RECORD EXTRACTS:
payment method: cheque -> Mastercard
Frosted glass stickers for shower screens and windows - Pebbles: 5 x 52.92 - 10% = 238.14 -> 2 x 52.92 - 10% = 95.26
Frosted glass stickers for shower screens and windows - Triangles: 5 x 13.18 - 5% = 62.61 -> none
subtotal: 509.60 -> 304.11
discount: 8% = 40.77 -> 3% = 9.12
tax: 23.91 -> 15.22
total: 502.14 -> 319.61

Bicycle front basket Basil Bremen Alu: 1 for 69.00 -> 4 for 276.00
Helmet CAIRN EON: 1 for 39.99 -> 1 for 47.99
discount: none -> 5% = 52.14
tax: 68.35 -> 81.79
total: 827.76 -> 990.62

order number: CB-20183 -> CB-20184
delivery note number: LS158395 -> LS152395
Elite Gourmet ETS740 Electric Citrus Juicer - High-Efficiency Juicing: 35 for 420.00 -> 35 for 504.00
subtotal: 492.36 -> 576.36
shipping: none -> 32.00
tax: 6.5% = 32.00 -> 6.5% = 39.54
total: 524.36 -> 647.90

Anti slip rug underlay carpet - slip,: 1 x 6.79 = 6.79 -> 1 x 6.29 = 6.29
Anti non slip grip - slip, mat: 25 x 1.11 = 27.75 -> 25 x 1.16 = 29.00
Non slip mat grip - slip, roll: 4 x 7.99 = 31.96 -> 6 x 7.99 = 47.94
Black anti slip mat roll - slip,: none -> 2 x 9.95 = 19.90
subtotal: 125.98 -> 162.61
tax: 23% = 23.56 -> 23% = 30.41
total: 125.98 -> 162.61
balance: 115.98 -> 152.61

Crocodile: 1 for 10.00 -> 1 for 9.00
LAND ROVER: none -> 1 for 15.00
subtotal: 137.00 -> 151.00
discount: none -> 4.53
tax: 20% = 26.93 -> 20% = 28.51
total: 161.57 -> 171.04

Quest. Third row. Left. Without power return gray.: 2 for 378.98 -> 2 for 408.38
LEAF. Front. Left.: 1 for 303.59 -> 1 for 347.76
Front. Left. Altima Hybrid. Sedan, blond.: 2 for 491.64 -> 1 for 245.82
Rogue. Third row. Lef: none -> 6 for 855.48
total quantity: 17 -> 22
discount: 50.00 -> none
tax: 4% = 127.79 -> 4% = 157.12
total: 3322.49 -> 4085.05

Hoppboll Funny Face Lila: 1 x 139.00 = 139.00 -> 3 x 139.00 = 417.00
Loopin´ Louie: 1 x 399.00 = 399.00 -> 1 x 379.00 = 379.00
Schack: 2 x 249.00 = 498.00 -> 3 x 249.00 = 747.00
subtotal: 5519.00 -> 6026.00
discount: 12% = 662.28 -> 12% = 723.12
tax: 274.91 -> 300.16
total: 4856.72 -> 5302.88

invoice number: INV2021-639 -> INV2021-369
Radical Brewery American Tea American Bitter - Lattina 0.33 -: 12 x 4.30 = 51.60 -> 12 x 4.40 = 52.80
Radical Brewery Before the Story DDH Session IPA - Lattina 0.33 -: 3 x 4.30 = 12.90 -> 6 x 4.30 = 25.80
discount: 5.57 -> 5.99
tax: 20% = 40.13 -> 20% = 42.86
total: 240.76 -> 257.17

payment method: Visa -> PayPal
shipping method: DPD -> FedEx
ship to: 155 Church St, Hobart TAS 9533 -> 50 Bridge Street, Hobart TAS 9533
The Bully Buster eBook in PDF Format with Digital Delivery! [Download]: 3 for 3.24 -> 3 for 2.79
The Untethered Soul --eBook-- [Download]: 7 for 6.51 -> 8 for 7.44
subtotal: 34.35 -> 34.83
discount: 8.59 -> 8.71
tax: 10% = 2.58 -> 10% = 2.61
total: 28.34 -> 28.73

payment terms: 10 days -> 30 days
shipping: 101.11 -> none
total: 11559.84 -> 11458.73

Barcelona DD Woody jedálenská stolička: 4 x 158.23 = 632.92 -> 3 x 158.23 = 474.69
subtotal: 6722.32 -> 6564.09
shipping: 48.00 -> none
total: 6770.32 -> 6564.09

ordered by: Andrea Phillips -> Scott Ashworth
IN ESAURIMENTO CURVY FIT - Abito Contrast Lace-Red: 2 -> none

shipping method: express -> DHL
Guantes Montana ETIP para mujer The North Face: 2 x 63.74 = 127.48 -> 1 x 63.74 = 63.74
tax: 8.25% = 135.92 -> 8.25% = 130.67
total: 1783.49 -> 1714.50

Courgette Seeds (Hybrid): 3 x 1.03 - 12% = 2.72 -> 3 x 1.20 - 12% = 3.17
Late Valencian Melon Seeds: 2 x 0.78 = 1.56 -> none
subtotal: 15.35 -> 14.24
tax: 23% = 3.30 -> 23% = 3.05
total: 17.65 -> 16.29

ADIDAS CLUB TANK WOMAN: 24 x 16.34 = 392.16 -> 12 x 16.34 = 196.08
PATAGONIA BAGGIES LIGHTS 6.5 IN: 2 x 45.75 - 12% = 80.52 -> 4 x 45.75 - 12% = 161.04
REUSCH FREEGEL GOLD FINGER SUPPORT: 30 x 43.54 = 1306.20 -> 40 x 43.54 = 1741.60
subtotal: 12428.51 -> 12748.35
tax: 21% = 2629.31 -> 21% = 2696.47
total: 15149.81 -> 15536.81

PROMPT: The entries above hold a line with "discount: none -> 4.53" and a later line with "discount: 50.00 -> none". Write out exactly those lines and all lines between, nothing more.

RESULT OF THIS TASK:
discount: none -> 4.53
tax: 20% = 26.93 -> 20% = 28.51
total: 161.57 -> 171.04

Quest. Third row. Left. Without power return gray.: 2 for 378.98 -> 2 for 408.38
LEAF. Front. Left.: 1 for 303.59 -> 1 for 347.76
Front. Left. Altima Hybrid. Sedan, blond.: 2 for 491.64 -> 1 for 245.82
Rogue. Third row. Lef: none -> 6 for 855.48
total quantity: 17 -> 22
discount: 50.00 -> none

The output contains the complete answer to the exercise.